You waste your time in a fruitless effort: you, who have little enough time in the day as it is, who are permanently exhausted, who juggle the mental burden of work and family, are now also taking care to count calories and calculate carbohydrates or whatever your new diet demands of you. In the apparent “best case scenario,” you can lose the kilos you want, keep them off for a while and then put them back on; something that, according to Juan Revenga’s The Diet is not the Answer, happens in most cases.
From bad to worse
You might also gain more weight than you lost and get into a dynamic of chasing one diet with another. What follows is a vicious cycle of dieting-deprivation-eating to feel better; disappointment and guilt for having eaten; then back to the diet again. Your ambitions are bound to be thwarted if the diet demands a lot of extra effort, meaning you have to make separate meals or stop doing things you enjoy like eating with your family: if it makes your life difficult, it’s not a good diet.
Then there is the belief that if you lose weight, it’s because you have willpower and merit and, conversely, if you don’t, it’s because you haven’t tried hard enough. You have to try harder. But enough is enough. The stigma around weight is largely due to the fact that we attribute responsibility to the individual and that’s a major misnomer.
We do not all start with the same biological make-up, nor do we have the same social or economic circumstances; we haven’t grown up in the same environment, nor do we have the same access to healthy foods, nor, of course, do we have similar psychological conditioning factors (yes, all this affects our weight as you can see in the Obesity System Map developed by the British government).

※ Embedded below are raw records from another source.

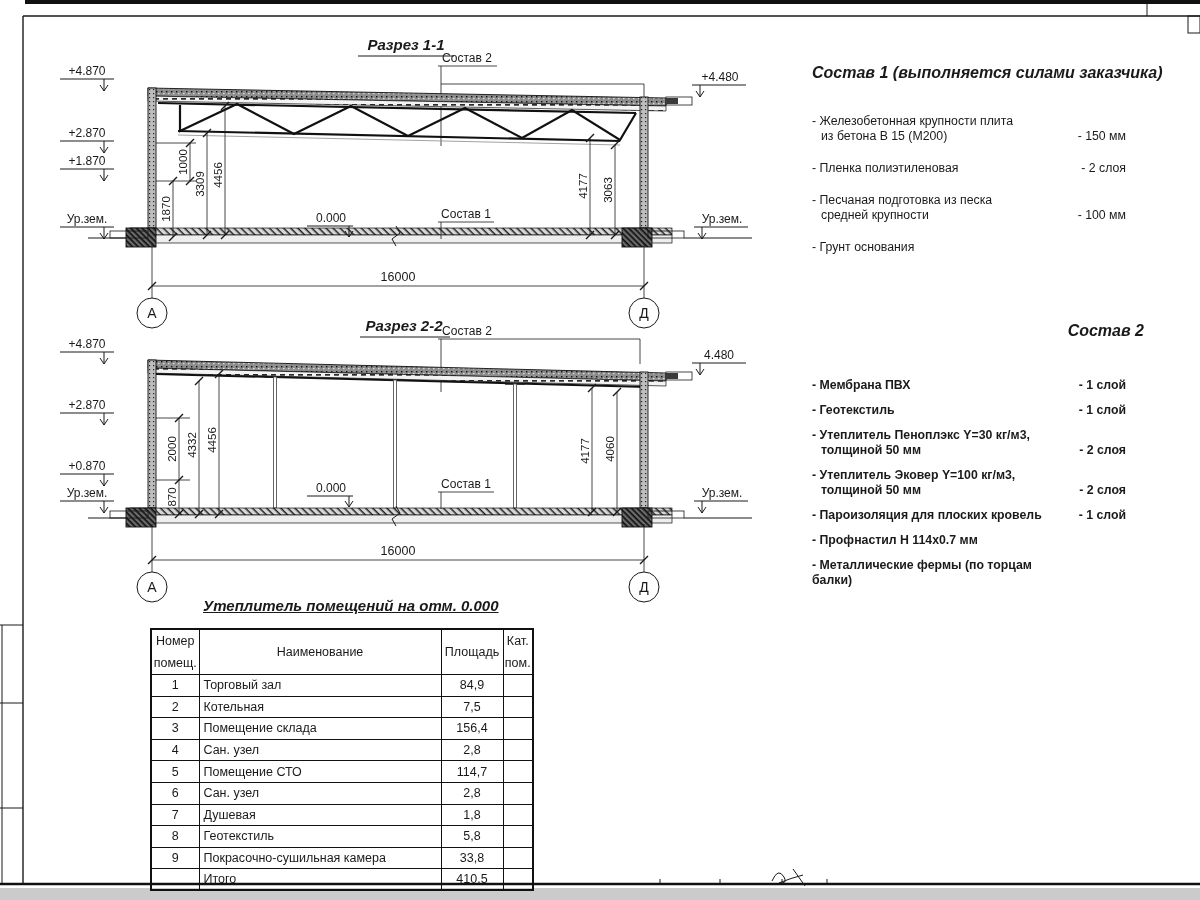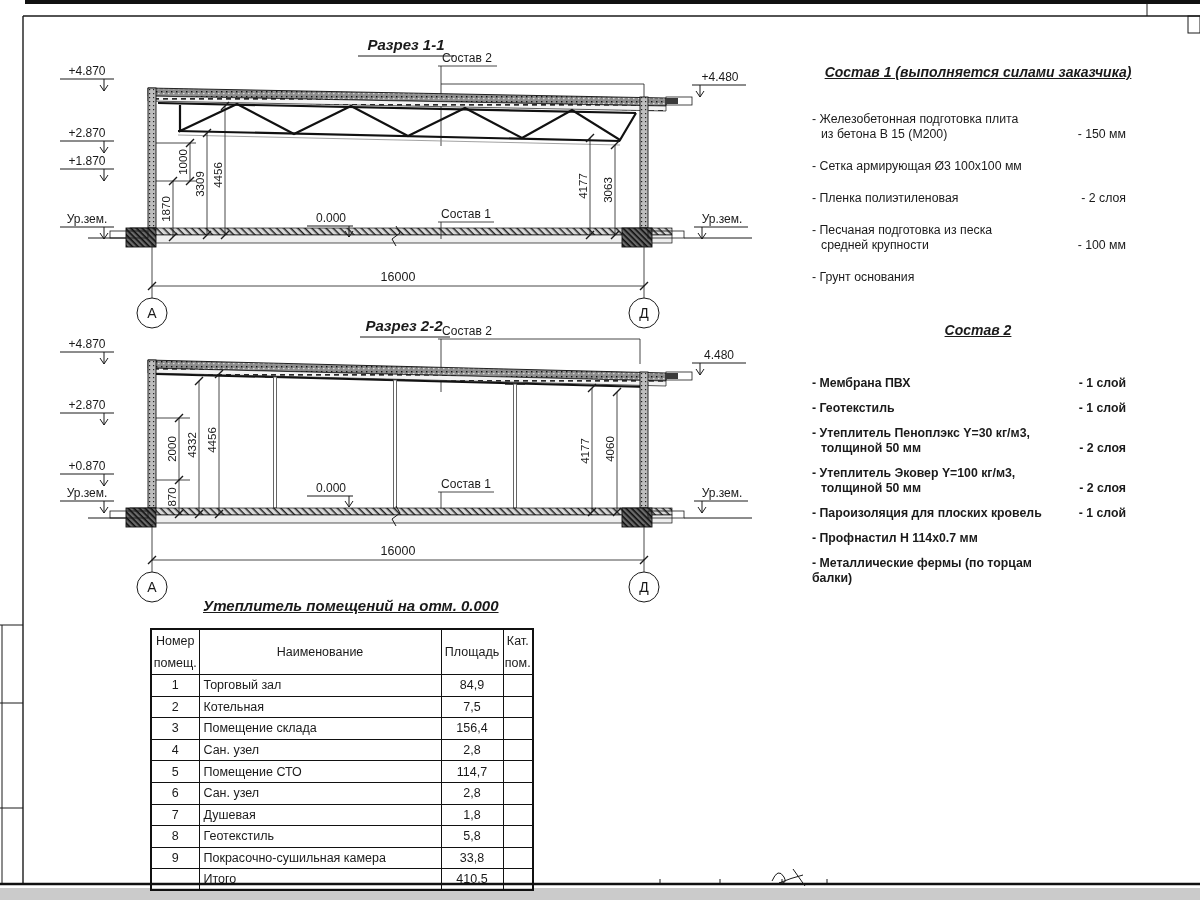--- a/index.html
+++ b/index.html
@@ -17,22 +17,22 @@
   .thin{stroke:#8a8a8a;stroke-width:0.8;fill:none;}
   .tick{stroke:#1a1a1a;stroke-width:1.4;fill:none;}
   .lbl{font-size:12px;}
   .dim{font-size:11.5px;}
   .big{font-size:12.5px;}
   .ax{font-size:14px;}
   .ttl{font-size:15px;font-style:italic;font-weight:bold;}
   .sostav{position:absolute;width:332px;}
   #sostav1{left:812px;top:64px;}
   #sostav2{left:812px;top:322px;}
-  .sv-title{text-align:center;font-style:italic;font-weight:bold;font-size:14px;
-    text-decoration:underline;margin-bottom:32px;white-space:nowrap;}
+  .sv-title{text-align:right;font-style:italic;font-weight:bold;font-size:16px;
+    margin-bottom:32px;white-space:nowrap;}
   #sostav2 .sv-title{margin-bottom:38px;}
   .item{position:relative;font-size:12.3px;line-height:15px;margin-bottom:17px;padding-right:80px;}
   #sostav2 .item{margin-bottom:10px;font-weight:bold;}
   .item .l2{padding-left:9px;}
   .item .l2:empty{display:none;}
   .item .val{position:absolute;right:18px;bottom:0;white-space:nowrap;}
   .item .val:empty{display:none;}
   #expl-title{position:absolute;left:203px;top:597px;font-size:15px;font-style:italic;
     font-weight:bold;text-decoration:underline;white-space:nowrap;}
   #expl-table{position:absolute;left:150px;top:628px;width:382px;border-collapse:collapse;
@@ -322,27 +322,23 @@
     <g>
       <circle cx="644" cy="587" r="15" fill="#fff" class="ln"></circle>
       <text class="ax" x="644" y="592" text-anchor="middle">Д</text>
     </g>
   </g>
 </svg>
 
 <div class="sostav" id="sostav1">
   <div class="sv-title">Состав 1 (выполняется силами заказчика)</div>
   <div class="item">
-    <div>- Железобетонная  подготовка плита</div>
+    <div>- Железобетонная  крупности плита</div>
     <div class="l2">из бетона В 15 (М200)</div>
     <div class="val">- 150 мм</div>
-  </div>
-  <div class="item">
-    <div>- Сетка армирующая Ø3 100х100 мм</div>
-
   </div>
   <div class="item">
     <div>- Пленка полиэтиленовая</div>
 
     <div class="val">-  2 слоя</div>
   </div>
   <div class="item">
     <div>- Песчаная подготовка из песка</div>
     <div class="l2">средней крупности</div>
     <div class="val">- 100 мм</div>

You have already managed to resist the bombardment of “if you want to, you can.” Now, you just have to apply that same message to resisting the diet mongers. Not dieting is a form of revolution: today the only thing you have to worry about is getting through your first day back at work. Forget about the scales and dismiss that voice in your head determined to make you feel bad. Cut yourself some slack.
If in a few days, when you feel like grabbing your bag and walking out of the office for good, you still have the idea you need to be in better physical and mental shape, that’s the time to take a realistic look at what you can improve in your diet and which lifestyle habits to switch or ditch.